## [Problem to solve]
Without changing a character, return the entries, but not the images they hold.

## [Information supplied]

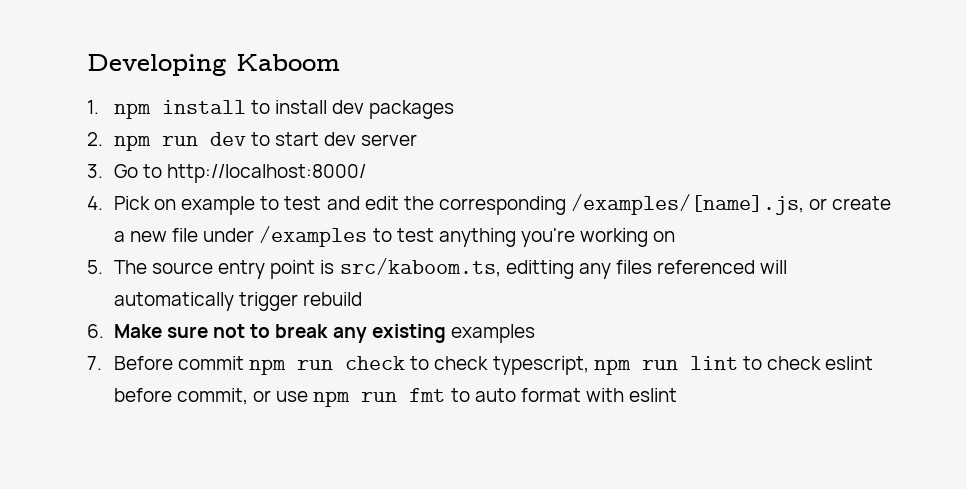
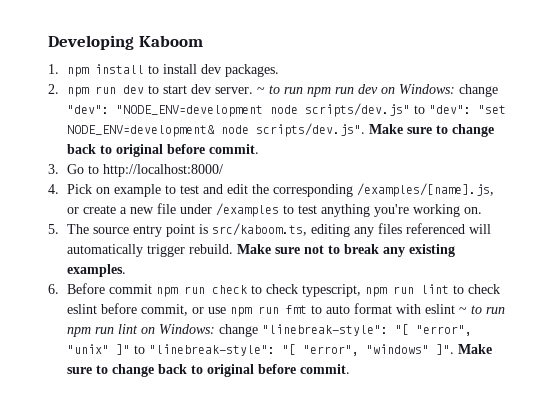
- 1. npm install to install dev packages
+ 1. npm install to install dev packages.
- 2. npm run dev to start dev server
+ 2. npm run dev to start dev server. ~ to run npm run dev on Windows: change "dev": "NODE_ENV=development node scripts/dev.js" to "dev": "set NODE_ENV=development& node scripts/dev.js". Make sure to change back to original before commit.
- 4. Pick on example to test and edit the corresponding /examples/[name].js, or create a new file under /examples to test anything you're working on
+ 4. Pick on example to test and edit the corresponding /examples/[name].js, or create a new file under /examples to test anything you're working on.
- 5. The source entry point is src/kaboom.ts, editting any files referenced will automatically trigger rebuild
- 6. Make sure not to break any existing examples
- 7. Before commit npm run check to check typescript, npm run lint to check eslint before commit, or use npm run fmt to auto format with eslint
+ 5. The source entry point is src/kaboom.ts, editing any files referenced will automatically trigger rebuild. Make sure not to break any existing examples.
+ 6. Before commit npm run check to check typescript, npm run lint to check eslint before commit, or use npm run fmt to auto format with eslint ~ to run npm run lint on Windows: change "linebreak-style": "[ "error", "unix" ]" to "linebreak-style": "[ "error", "windows" ]". Make sure to change back to original before commit.

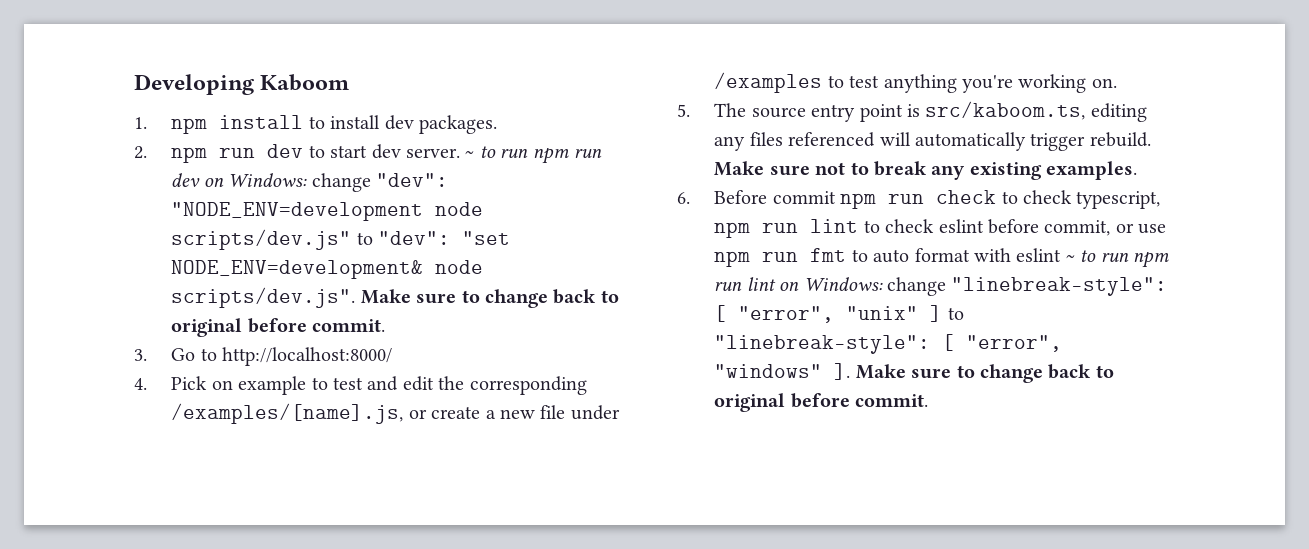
- 6. Before commit npm run check to check typescript, npm run lint to check eslint before commit, or use npm run fmt to auto format with eslint ~ to run npm run lint on Windows: change "linebreak-style": "[ "error", "unix" ]" to "linebreak-style": "[ "error", "windows" ]".
+ 6. Before commit npm run check to check typescript, npm run lint to check eslint before commit, or use npm run fmt to auto format with eslint ~ to run npm run lint on Windows: change "linebreak-style": [ "error", "unix" ] to "linebreak-style": [ "error", "windows" ].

## [Exercise response]
- 1. npm install to install dev packages
+ 1. npm install to install dev packages.
- 2. npm run dev to start dev server
+ 2. npm run dev to start dev server. ~ to run npm run dev on Windows: change "dev": "NODE_ENV=development node scripts/dev.js" to "dev": "set NODE_ENV=development& node scripts/dev.js". Make sure to change back to original before commit.
- 4. Pick on example to test and edit the corresponding /examples/[name].js, or create a new file under /examples to test anything you're working on
+ 4. Pick on example to test and edit the corresponding /examples/[name].js, or create a new file under /examples to test anything you're working on.
- 5. The source entry point is src/kaboom.ts, editting any files referenced will automatically trigger rebuild
- 6. Make sure not to break any existing examples
- 7. Before commit npm run check to check typescript, npm run lint to check eslint before commit, or use npm run fmt to auto format with eslint
+ 5. The source entry point is src/kaboom.ts, editing any files referenced will automatically trigger rebuild. Make sure not to break any existing examples.
+ 6. Before commit npm run check to check typescript, npm run lint to check eslint before commit, or use npm run fmt to auto format with eslint ~ to run npm run lint on Windows: change "linebreak-style": "[ "error", "unix" ]" to "linebreak-style": "[ "error", "windows" ]". Make sure to change back to original before commit.

- 6. Before commit npm run check to check typescript, npm run lint to check eslint before commit, or use npm run fmt to auto format with eslint ~ to run npm run lint on Windows: change "linebreak-style": "[ "error", "unix" ]" to "linebreak-style": "[ "error", "windows" ]".
+ 6. Before commit npm run check to check typescript, npm run lint to check eslint before commit, or use npm run fmt to auto format with eslint ~ to run npm run lint on Windows: change "linebreak-style": [ "error", "unix" ] to "linebreak-style": [ "error", "windows" ].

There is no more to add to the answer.